From 43e50f9322388f79716725ff281abbda5fd68ecc Mon Sep 17 00:00:00 2001
From: Ed_ <edwardgz@gmail.com>
Date: Fri, 19 Jun 2026 07:26:20 -0400
Subject: [PATCH] chore(audit): add audit_test_sandbox_violations.py + 8
 regression tests for FR4

---
 scripts/audit_test_sandbox_violations.py | 108 +++++++++++++++++++++++
 tests/test_test_sandbox.py               |  87 ++++++++++++++++++
 2 files changed, 195 insertions(+)
 create mode 100644 scripts/audit_test_sandbox_violations.py
 create mode 100644 tests/test_test_sandbox.py

diff --git a/scripts/audit_test_sandbox_violations.py b/scripts/audit_test_sandbox_violations.py
new file mode 100644
index 00000000..a5641d97
--- /dev/null
+++ b/scripts/audit_test_sandbox_violations.py
@@ -0,0 +1,108 @@
+#!/usr/bin/env python3
+"""Detect tests that attempt writes outside ./tests/ via hardcoded paths.
+
+Run from repo root: python scripts/audit_test_sandbox_violations.py
+
+Exit codes:
+  0  CLEAN (or informational mode with violations listed)
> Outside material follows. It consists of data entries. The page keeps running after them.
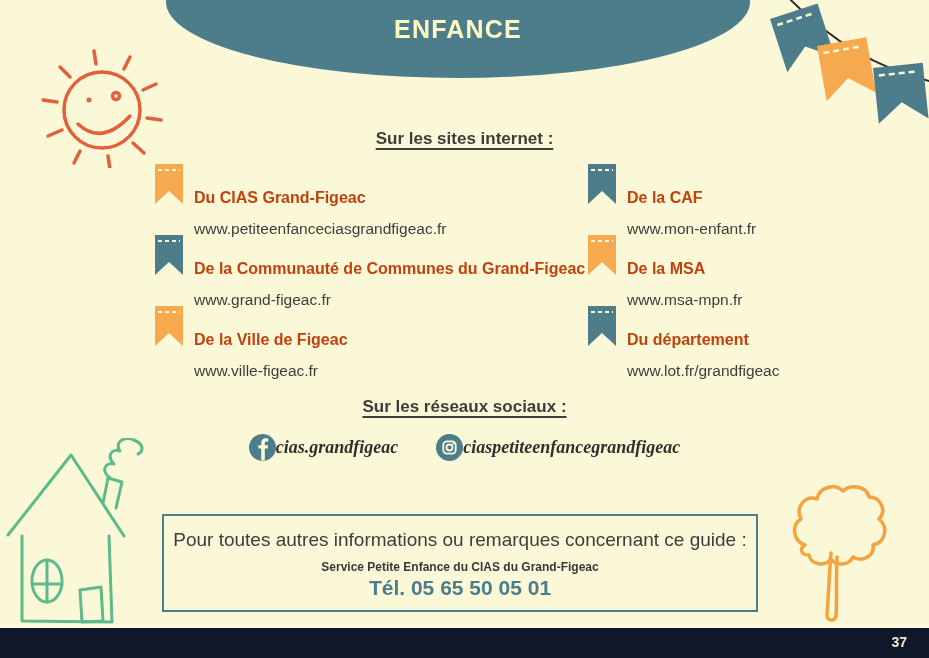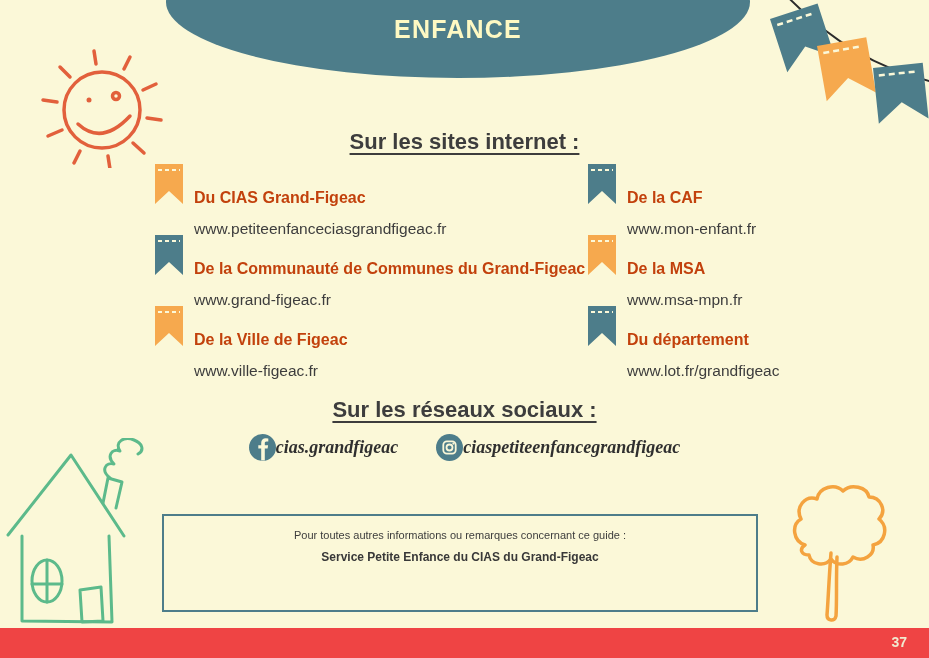--- a/index.html
+++ b/index.html
@@ -34,21 +34,21 @@
   
   .sun{position:absolute;left:40px;top:48px;}
   .bunting{position:absolute;left:759px;top:0;}
   .house{position:absolute;left:0px;top:438px;}
   .tree{position:absolute;left:783px;top:483px;}
   
   .section-heading{
     position:absolute;left:0;right:0;
     text-align:center;
     font-weight:bold;
-    font-size:22px;
+    font-size:17px;
     color:#3d3d3d;
     text-decoration:underline;
     text-underline-offset:4px;
     text-decoration-thickness:2px;
   }
   .sites-heading{top:129px;}
   .social-heading{top:397px;}
   .sites-grid{
     position:absolute;
     left:155px;top:162px;
@@ -100,29 +100,29 @@
   
   .info-box{
     position:absolute;
     left:162px;top:514px;
     width:596px;height:98px;
     border:2px solid #4d7d8a;
     box-sizing:border-box;
     text-align:center;
     padding-top:13px;
   }
-  .info-intro{font-size:11px;color:#3d3d3d;margin-bottom:9px;}
+  .info-intro{font-size:19px;color:#3d3d3d;margin-bottom:9px;}
   .info-service{font-size:12px;font-weight:bold;color:#383838;margin-bottom:2px;}
   .info-phone{font-size:21px;font-weight:bold;color:#4d7d8a;}
   
   .footer-bar{
     position:absolute;
     left:0;bottom:0;
     width:100%;height:30px;
-    background:#ef4444;
+    background:#0f172a;
   }
   .page-number{
     position:absolute;
     right:22px;top:6px;
     font-weight:bold;
     font-size:14px;
     color:#f0ead0;
   }
 </style>
 </head>
@@ -258,20 +258,21 @@
         <circle cx="13.5" cy="13.5" r="3" fill="none" stroke="#fbf8d8" stroke-width="1.8"></circle>
         <circle cx="17.4" cy="9.6" r="1.1" fill="#fbf8d8"></circle>
       </svg>
       <span class="social-handle">ciaspetiteenfancegrandfigeac</span>
     </div>
   </div>
 
   <div class="info-box">
     <div class="info-intro">Pour toutes autres informations ou remarques concernant ce guide :</div>
     <div class="info-service">Service Petite Enfance du CIAS du Grand-Figeac</div>
+    <div class="info-phone">Tél. 05 65 50 05 01</div>
   </div>
 
   <svg class="house" width="165" height="190" viewBox="0 0 165 190">
     <g stroke="#5cba8b" stroke-width="3" fill="none" stroke-linecap="round" stroke-linejoin="round">
       <path d="M 103,65 L 108,40 L 122,44 L 116,70"></path>
       <path d="M 110,40 C 100,32 106,24 114,26 C 106,18 112,10 120,13 C 114,4 124,-2 134,2 C 142,5 145,12 138,16"></path>
       <path d="M 8,97 L 71,17 L 124,98"></path>
       <path d="M 22,98 L 22,183 L 112,184 L 109,98"></path>
       <ellipse cx="47" cy="143" rx="15" ry="21"></ellipse>
       <line x1="47" y1="122" x2="47" y2="164"></line>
+  1  STRICT mode with at least one violation
+
+Patterns flagged:
+  - Path("manual_slop.toml") / Path("config.toml") / etc. (top-level TOML/INI)
+  - open("manual_slop.toml", "w") and similar write-mode calls
+  - Path("C:/projects/...") and Path("C:\\projects\\...") (project root literals)
+  - Path("tests/artifacts/...") literal (violates workspace_paths.md)
+  - tempfile.mkdtemp() / tempfile.mkstemp() without dir= pointing under ./tests/
+
+Reference: conductor/tracks/test_sandbox_hardening_20260619/spec.md (FR4)
+"""
+from __future__ import annotations
+import argparse
+import json
+import re
+import sys
+from pathlib import Path
+
+TOML_BASENAMES = (
+ "manual_slop", "config", "credentials",
+ "presets", "personas", "tool_presets",
+ "workspace_profiles", "project",
+ "manualslop_layout", "manualslop_history",
+)
+INI_BASENAMES = (
+ "manualslop_layout", "manualslop_history",
+)
+_BASENAME_GROUP = "|".join(TOML_BASENAMES)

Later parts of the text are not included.